Upon examining the figure, it is evident that the reconstructions by BrainVAE closely resemble the originals, failing to effectively suppress noise. In contrast, the reconstructions by BrainCodec reveal strong reactions in the lower temporal regions that are not visible in the originals or BrainVAE reconstructions. These brain activities, observable only with BrainCodec, are crucial for characterizing the "story" task, as seen in Fig 8 of Barch et al. [2013]. Additionally, using only the first half of the codebooks exhibits similar trends, suggesting that, as discussed in Section 4.2.2, this approach may be sufficient. As in Section 4.2.2, we report the L1 distance between the Mean and each fMRI data (similarly for other tasks introduced below). The order is the same: original, BrainVAE, BrainCodec (0-7), and BrainCodec (0-3), with the results as follows: $0.794\pm 0.059,0.824\pm 0.042,0.380\pm 0.047,0.362\pm 0.038$ . Indeed, similar to the MOTOR task, it can be confirmed that the reconstructions by BrainCodec replicate the Mean more accurately.

Next, Fig 16 shows the results for the Social task. In this task, participants watch a video displaying several shapes moving randomly on a screen. They are then asked to determine whether the shapes appear to be engaging in social interactions ("mental") or moving randomly without such interactions ("rnd"). For this reconstruction, we used the "mental" examples, where the shapes appear to be interacting. For further details on this task, please refer to Wheatley et al. [2007].

In this example, as well, the difference between the original and BrainVAE is minimal. In fact, BrainVAE appears to weaken the signal strength, suggesting that this might be a challenging example for VAE methods. On the other hand, the reconstructions by BrainCodec clearly identify areas of strong signal. Notably, in this example, there is widespread activation throughout the brain. While this might initially seem like excessive activation, it is consistent with the results shown in Fig 9 of Barch et al. [2013]. Similarly, the same patterns are observed when using only the first half of the codebooks. Similarly, the L1 distances between the Mean and each fMRI data are as follows: $0.767\pm 0.038,0.841\pm 0.028,0.358\pm 0.037,0.343\pm 0.032$ . This further confirms the performance of BrainCodec numerically.

Finally, Fig 17 shows the results for the relational task. In this task, six types of shapes and six types of textures are used as stimuli. In the relational processing condition ("relation"), two pairs of objects are presented at the top and bottom of the screen. Participants first determine the dimension (shape or texture) in which the upper pair differs, and then decide whether the lower pair differs in the same dimension. In the control condition ("match"), two objects are shown at the top, one object at the bottom, and a word ("shape" or "texture") in the center. Participants must determine whether the bottom object matches either of the top objects in the specified dimension. For this reconstruction, we used data from the "relation" condition. For a more detailed explanation, please refer to Smith et al. [2007].

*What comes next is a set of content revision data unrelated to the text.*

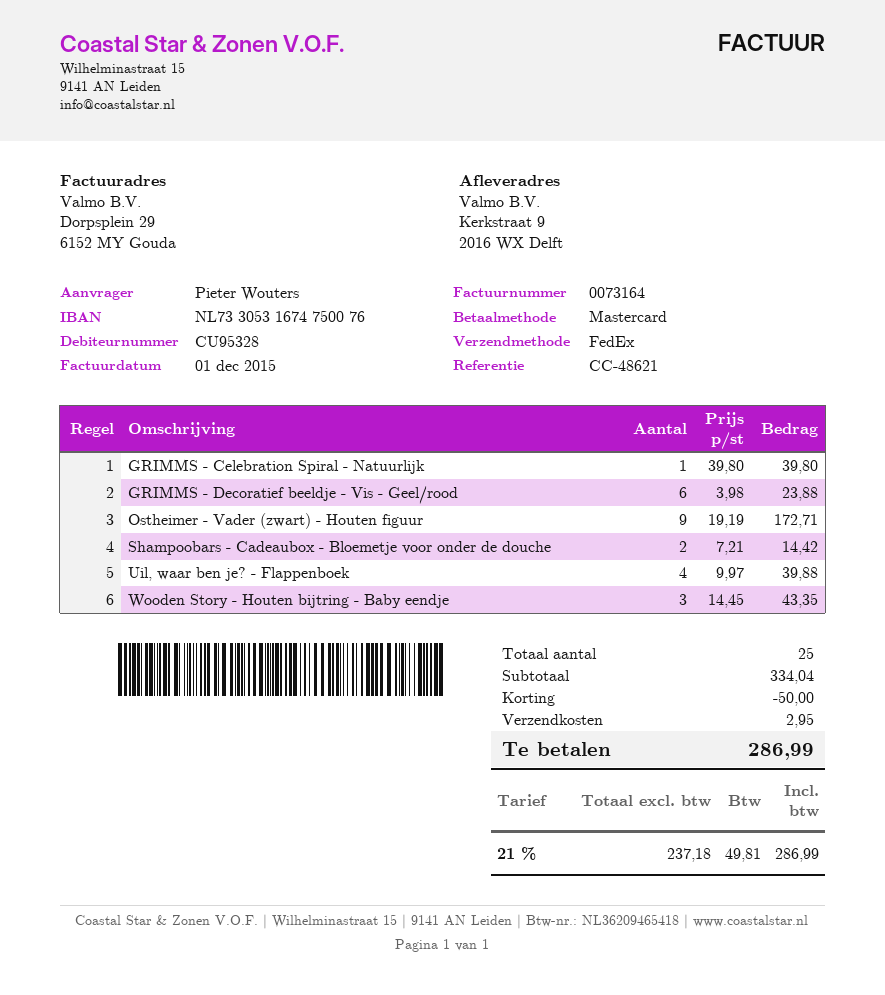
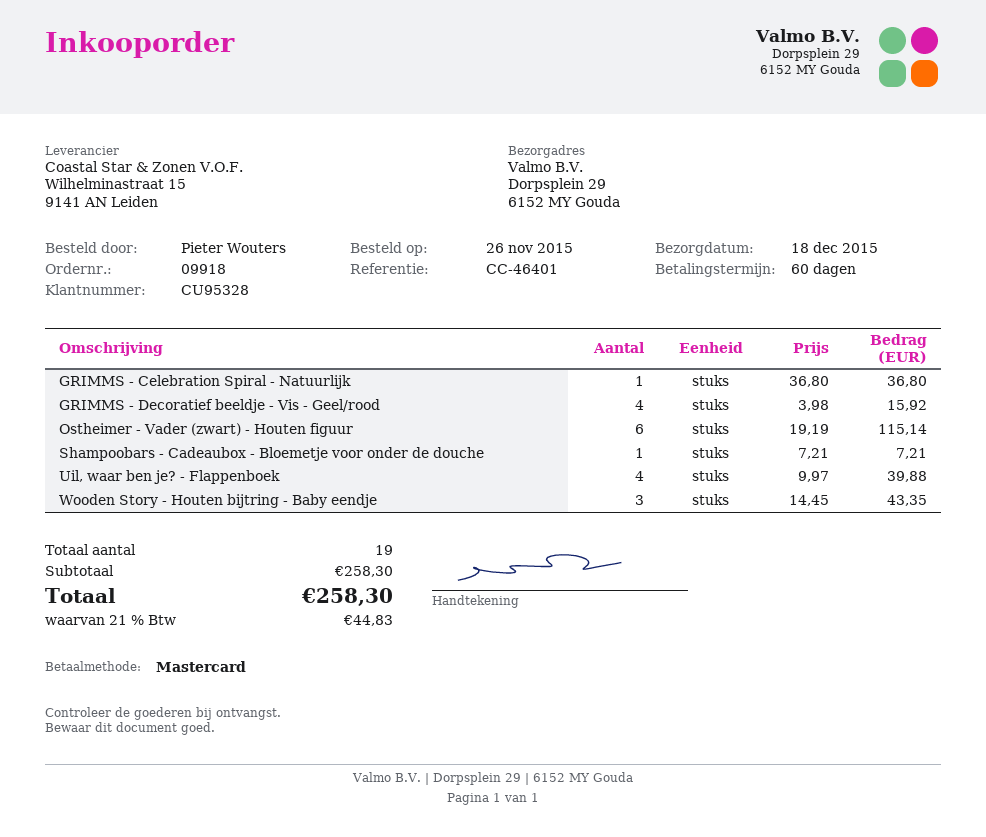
reference: CC-48621 -> CC-46401
ship to: Kerkstraat 9, 2016 WX Delft -> Dorpsplein 29, 6152 MY Gouda
GRIMMS - Celebration Spiral - Natuurlijk: 1 x 39.80 = 39.80 -> 1 x 36.80 = 36.80
GRIMMS - Decoratief beeldje - Vis - Geel/rood: 6 x 3.98 = 23.88 -> 4 x 3.98 = 15.92
Ostheimer - Vader (zwart) - Houten figuur: 9 x 19.19 = 172.71 -> 6 x 19.19 = 115.14
Shampoobars - Cadeaubox - Bloemetje voor onder de douche: 2 x 7.21 = 14.42 -> 1 x 7.21 = 7.21
total quantity: 25 -> 19
subtotal: 334.04 -> 258.30
discount: 50.00 -> none
shipping: 2.95 -> none
tax: 21% = 49.81 -> 21% = 44.83
total: 286.99 -> 258.30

In this example, BrainVAE allows for relatively clear observation of brain activity, such as the responses in the visual cortex and the lower occipital regions (t=3.60). However, in all cases, BrainCodec exhibits these activities more distinctly. Notably, brain activity near the parietal region, reported in Fig 10 of Barch et al. [2013], is not observable in the original or BrainVAE reconstructions. This activity, however, is clearly visible in the BrainCodec reconstruction (t=5.76). Similarly, the L1 distances between the Mean and each fMRI data are as follows: $0.765\pm 0.038,0.909\pm 0.025,0.353\pm 0.033,0.334\pm 0.028$ . The same results were confirmed.

The above are additional concrete examples demonstrating the superiority of our BrainCodec. These examples were chosen for their clarity. The overall effectiveness of this method, which can be viewed as a denoising technique, should ideally be evaluated quantitatively—a task for future research. Our code and trained BrainCodec models are publicly available, and we encourage you to apply them to your own fMRI data to assess their denoising performance.